De zakelijke deal met Nederland komt ons dan ook goed uit. Daarnaast laten we deze grondstof ook overkomen uit Noorwegen, het Verenigd Koninkrijk en Qatar. Deze verschillende samenwerkingen laten ons niet alleen toe om aan de vraag naar gas te voldoen, maar ook om onze bronnen van gasvoorziening te diversifiëren. Dit is een belangrijke voorzorgsmaatregel om op energievlak zo onafhankelijk mogelijk te zijn, maar eentje die ons vandaag in een lastig parket brengt: ons netwerk wordt gevoed door twee soorten aardgas.
Aan de ene kant is er L-gas uit Nederland dat een derde van het Belgisch verbruik vertegenwoordigt. Aan de andere kant is er H-gas uit de andere landen. Het verschil tussen beide types? Hun calorische waarde. H-gas bevat meer stikstof dan L-gas en wordt dus rijk genoemd. En L staat dan natuurlijk voor arm gas. De twee types kunnen niet in eenzelfde leiding worden aangevoerd en dus horen ze elk, zoals op de kaart hieronder te zien is, bij bepaalde gebieden.
De leidingen voor L-gas zijn blauw, die voor H-gas rood. Bron: CWaPE
Het probleem? Nederland heeft aangekondigd dat haar reserves bijna zijn uitgeput, met als gevolg dat de uitvoer tussen nu en 2030 wordt beëindigd. Aangezien het volume al vanaf 2024 wordt verminderd, dreigt er bij ons een reëel gebrek aan brandstof. Om dit te vermijden heeft België dus een plan opgesteld om, op termijn, op het hele grondgebied H-gas te kunnen gebruiken.
De oplossing? De honderdduizenden aansluitingen voor L-gas aanpassen aan H-gas. In de praktijk vertaalt dit zich in werkzaamheden op drie niveaus:
In België wordt één verbruiker op twee al bevoorraad met rijk gas. Klanten voor wie dit nog niet het geval is, bevinden zich voornamelijk in het noorden van het land (1 miljoen aansluitingen in Vlaanderen, een half miljoen in Brussel en 122 000 in Wallonië). Om preciezer te zijn gaat het over de hele provincie Antwerpen, de provincie Vlaams-Brabant, Waals-Brabant en het Brussels Hoofdstedelijk Gewest. Hierbij komen nog een deel van Limburg en een aantal gemeentes in de provincies Luik, Henegouwen en Namen.

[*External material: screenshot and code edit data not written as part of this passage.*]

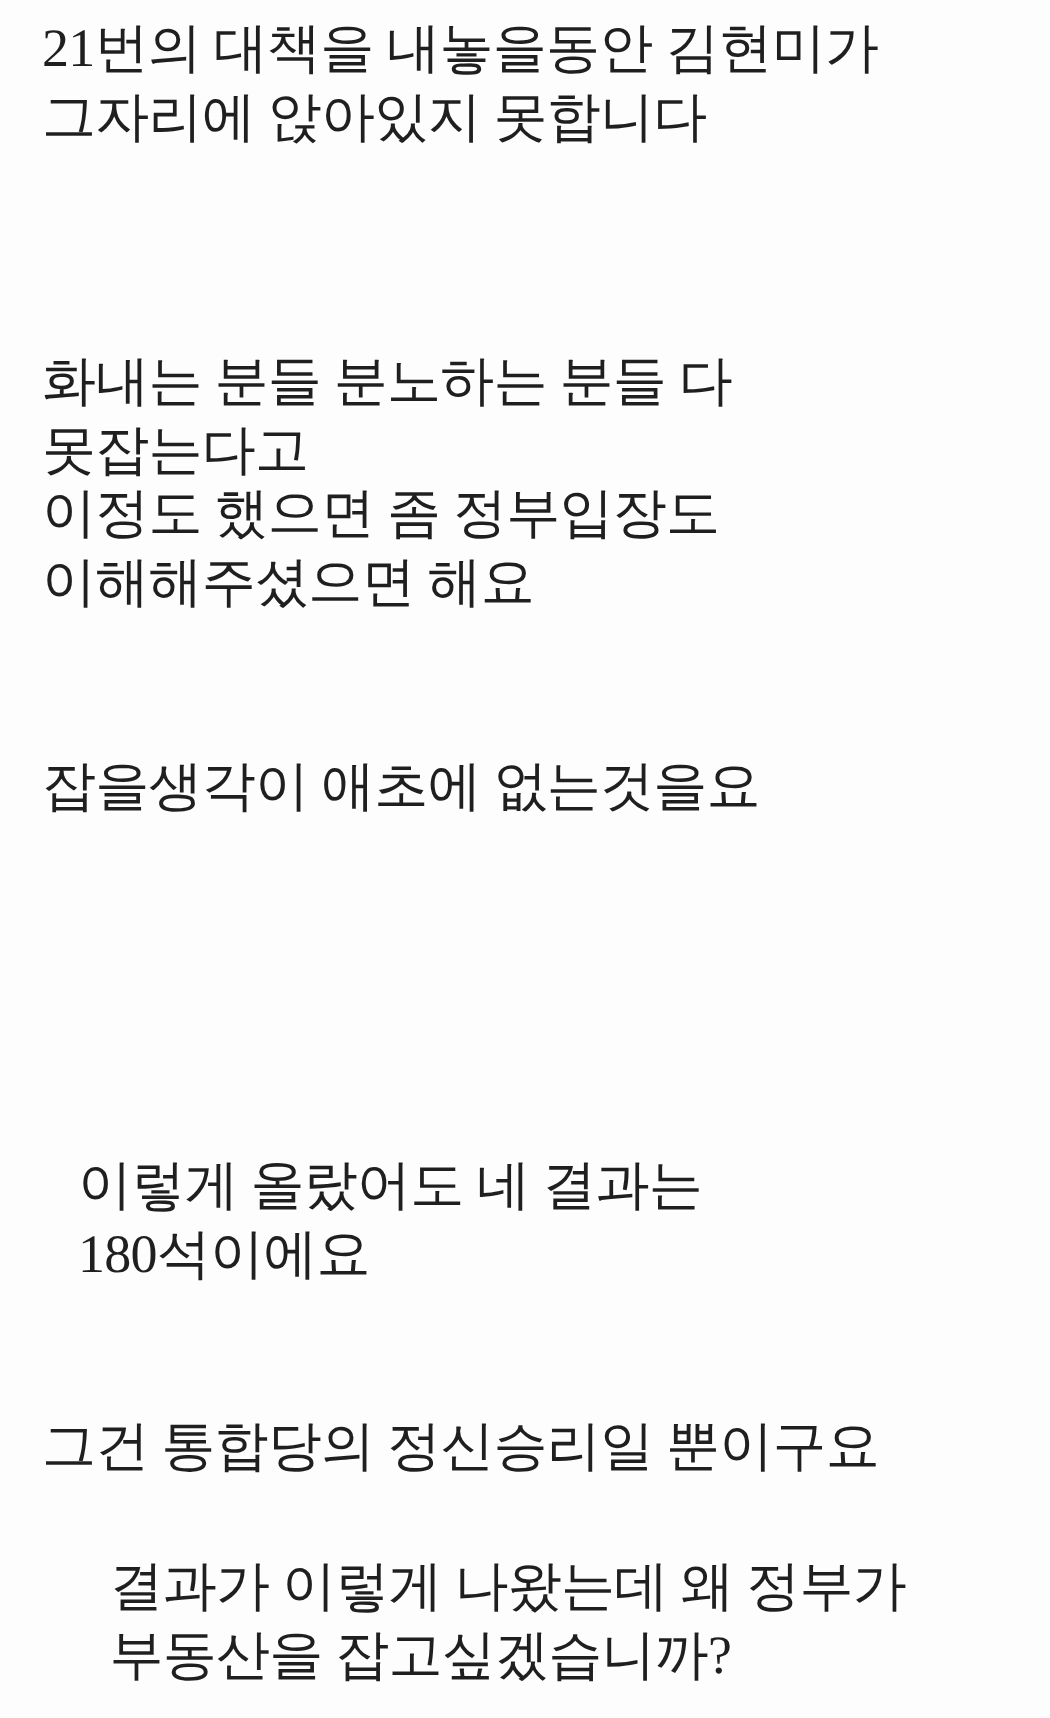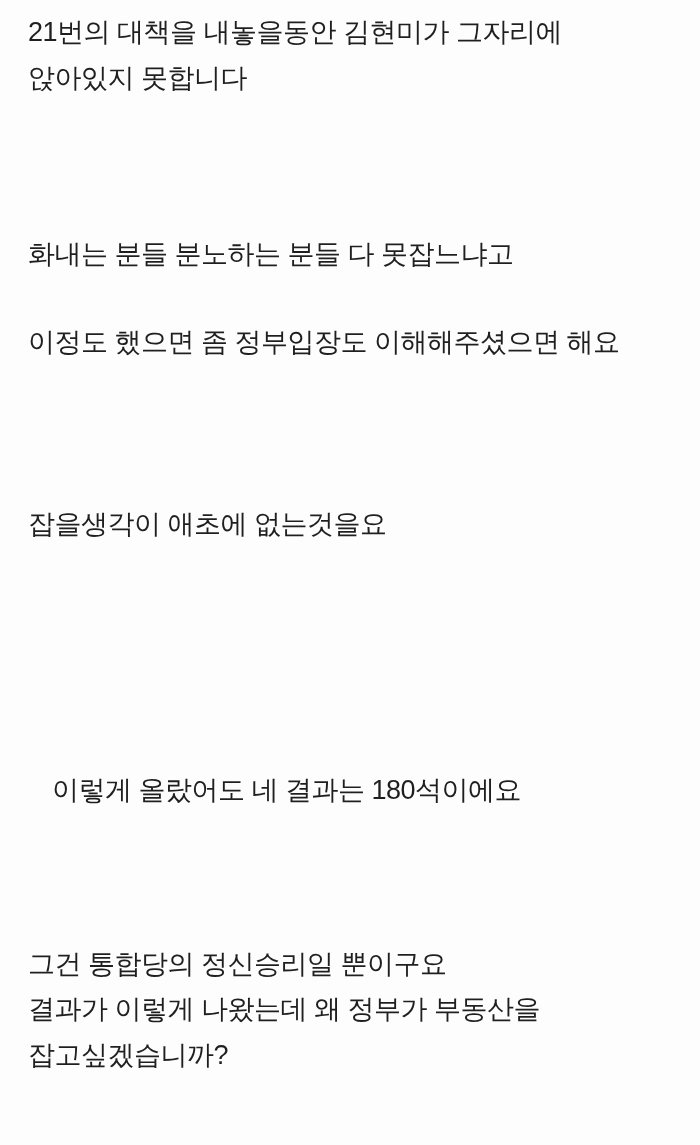"21번의 대책을 내놓을동안 김현미가 그자리에" .para { font-family: none -> Liberation Serif, serif; font-size: 27px -> 36px }
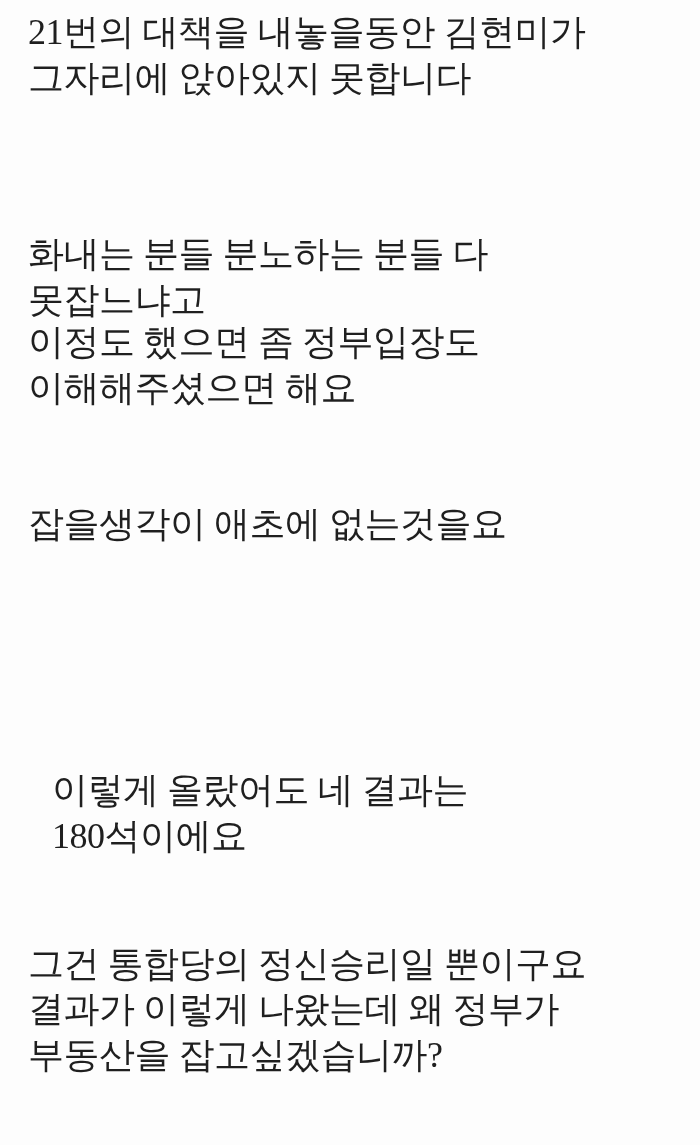"화내는 분들 분노하는 분들 다" div.para { text: 못잡느냐고 -> 못잡는다고 }
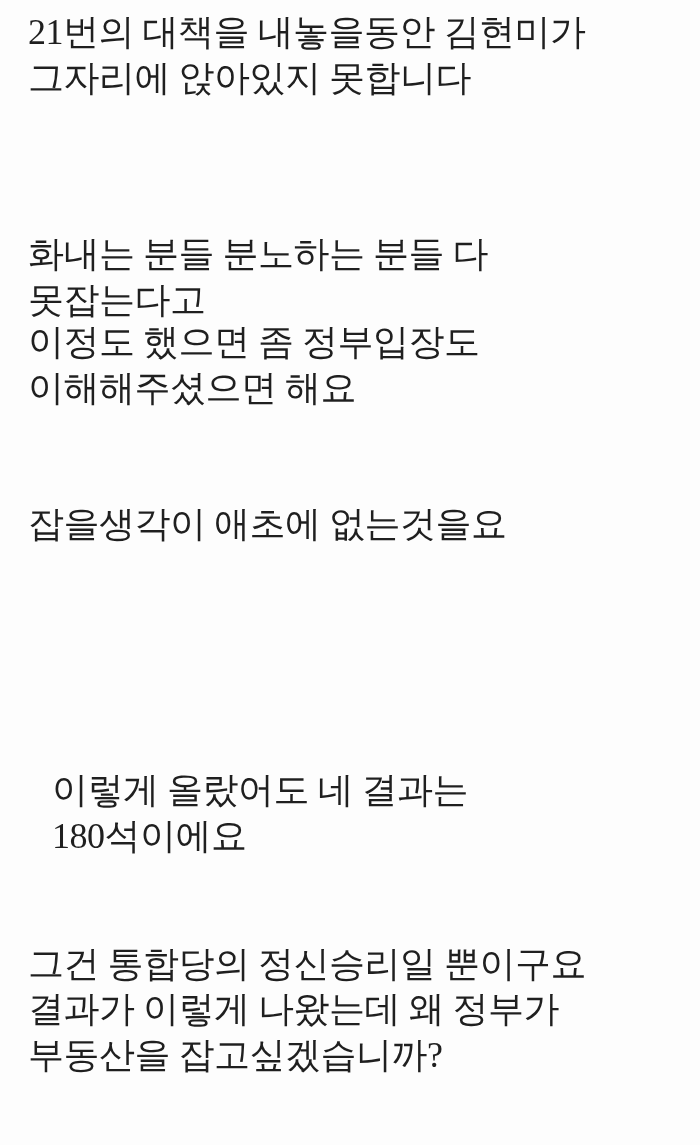"결과가 이렇게 나왔는데 왜 정부가" .para.p10 { margin-left: none -> 45px; top: 986px -> 1034px }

Wilt u graag weten waar u staat? Het goede nieuws is dat dit kan, door uw postcode in te geven op de website Gas verandert. Deze werd opgezet door de FOD Economie en Synergrid en bevat niet alleen heel wat nuttige informatie, zowel voor particulieren als voor bedrijven, maar ook de stappen die u eventueel moet ondernemen.
Wat de technische kosten van de omschakeling van L-gas naar H-gas betreft, moeten de verbruikers, in theorie, geen enkele meerkost dragen. Fluxys en de netbeheerders hebben in hun respectieve investeringsplannen de uit te voeren werkzaamheden al opgenomen. Als de DNB die in uw gemeente actief is, bij u thuis een bijsturing komt doen, dan hoeft u niet ongerust te zijn: u moet niets betalen. Om de aanpassingskosten te financieren zou een nationaal fonds moeten worden opgericht, maar tot op heden blijft de status hiervan vrij onduidelijk.
Anderzijds stopt de kosteloosheid voor de klanten op dit punt. Het is immers aan de verbruikers om er een technicus bij te halen die hun gasinstallatie zal controleren en deze persoon dus te betalen. Als een van de toestellen moet worden aangepast, is het eveneens de klant zelf die voor de kosten opdraait. Volgens de DNB‘s zal deze operatie in totaal tussen 0 en 150 euro kosten voor één tot drie toestellen. Wanneer een installatie niet compatibel blijkt, moet de verbruiker een nieuwe kopen. In dat geval zit er niets anders op dan de regionale steunmaatregelen en energiepremies na te kijken, om het budget niet al te erg te schaden.